When is a looming bill for $220,000 good news? Only when it could be a lot worse.

The runaway inflation in health-care costs of the last decade has slowed way down. That means planning for retirement may be just a little bit easier, as a new Fidelity Investments study shows.

Each year Fidelity estimates how much a 65-year-old couple retiring will need to cover out-of-pocket health care costs. That includes Medicare premiums and co-pays, but not most long-term nursing home care. The answer last year: $220,000. The answer this year, even as retirement accounts swelled thanks to rising markets: $220,000.

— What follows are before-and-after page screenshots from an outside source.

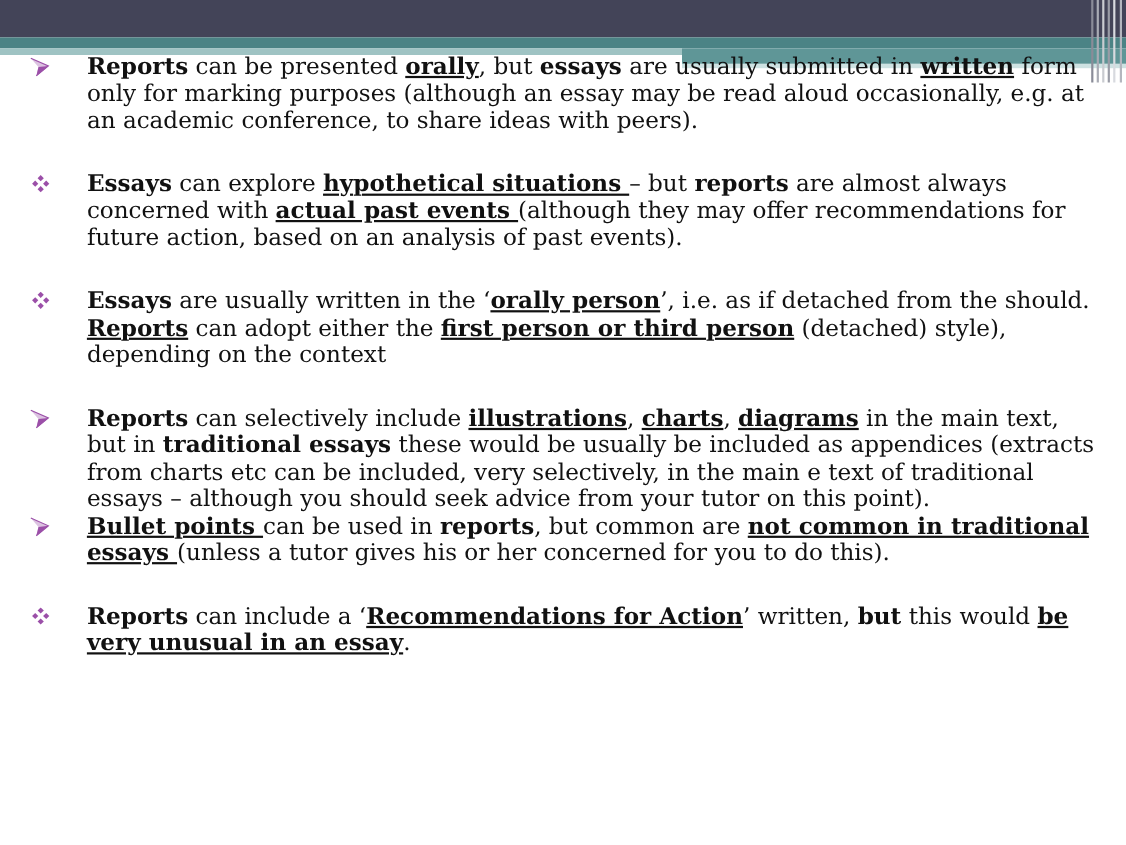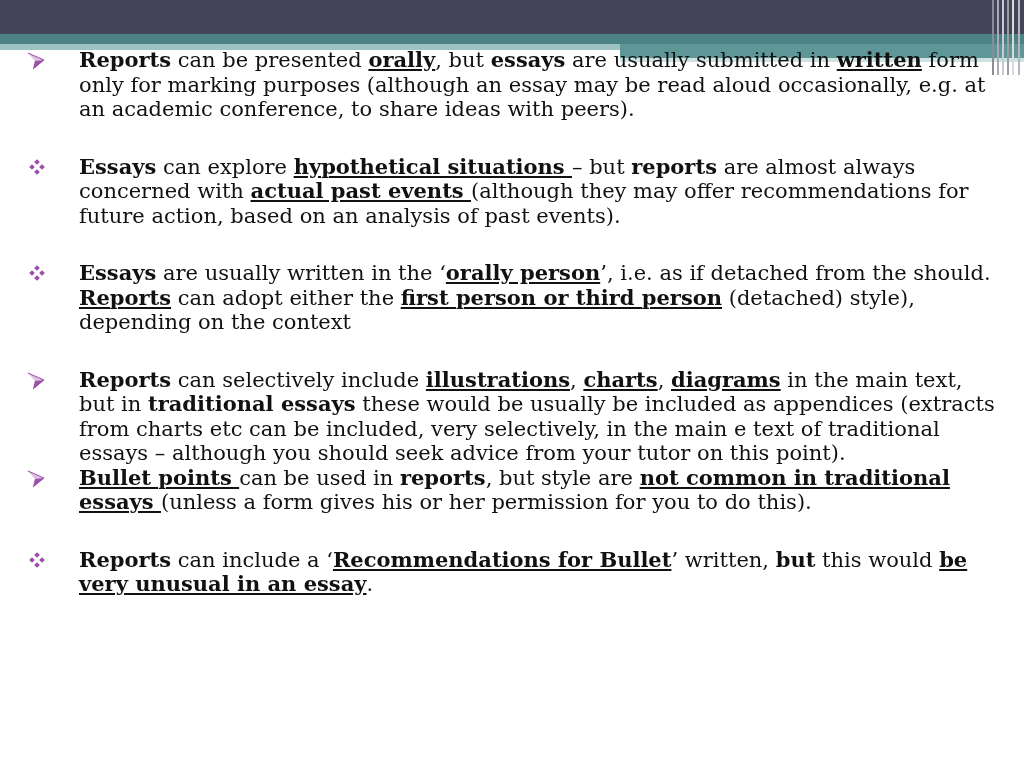", but style are" span { text: style -> common }
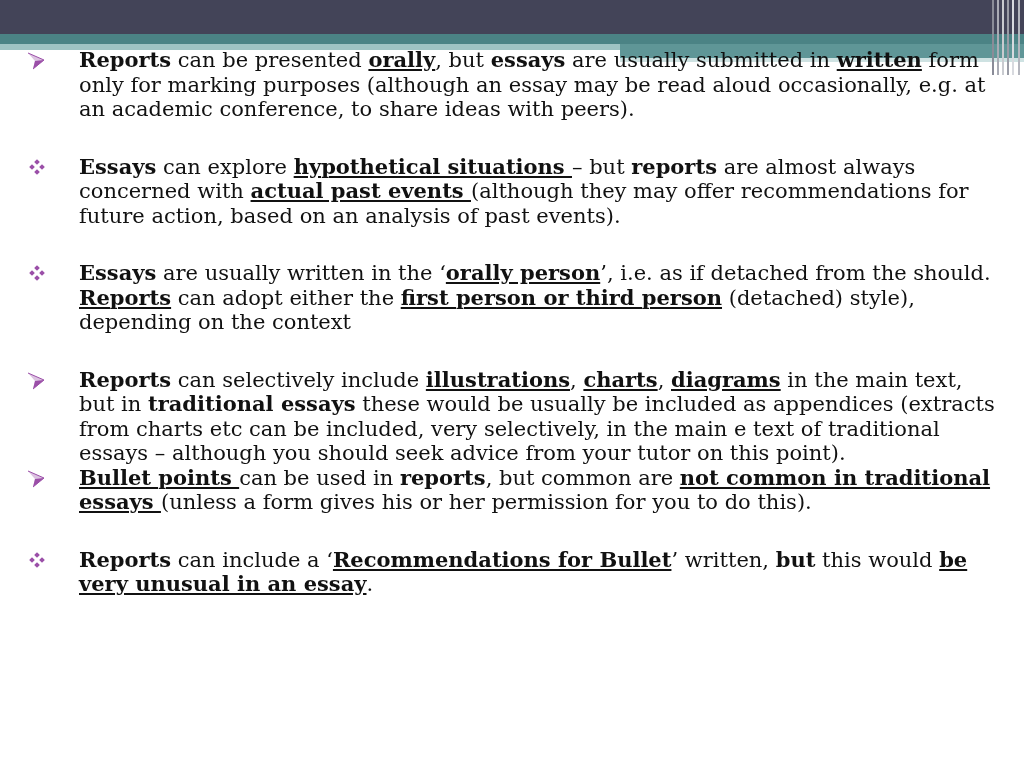"(unless a form gives his" span { text: form gives his or her permission -> tutor gives his or her concerned }
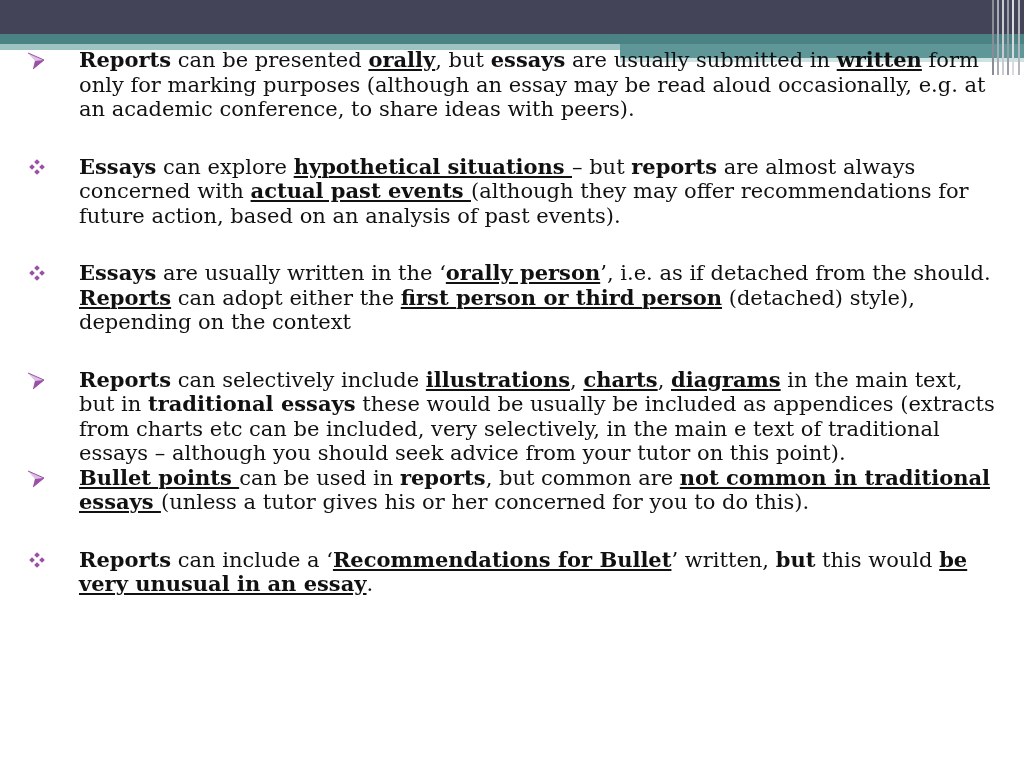"Recommendations for Bullet" span { text: Bullet -> Action }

This year's pause in health-care cost increases is courtesy of slowing Medicare costs, as well as the fact that Medicare didn't raise Part B premiums this year, Fidelity says. Retirees will also spend less on drugs as Medicare gradually closes a gap in its coverage of prescription drugs, also known as the "donut hole," by 2020.


Retirees today can expect to spend $30,000 less on health care over their lifetimes than they did four years ago. But Fidelity is betting health care inflation will eventually speed up again. Its $220,000 estimate includes a quicker pace of inflation by assuming 5.5 percent annual cost growth for the remainder of a retiree's life, says Sunit Patel of Fidelity Benefits Consulting.

Also, that $220,000 is just an estimate. Costs will vary widely based on an individual's health, insurance choices and longevity. Fidelity assumes men live to the age of 82 and women reach 85. If the man reaches 92 and the woman 94, their expected lifetime health care costs rise to $355,000. Long life has its benefits -- but cheap it ain't.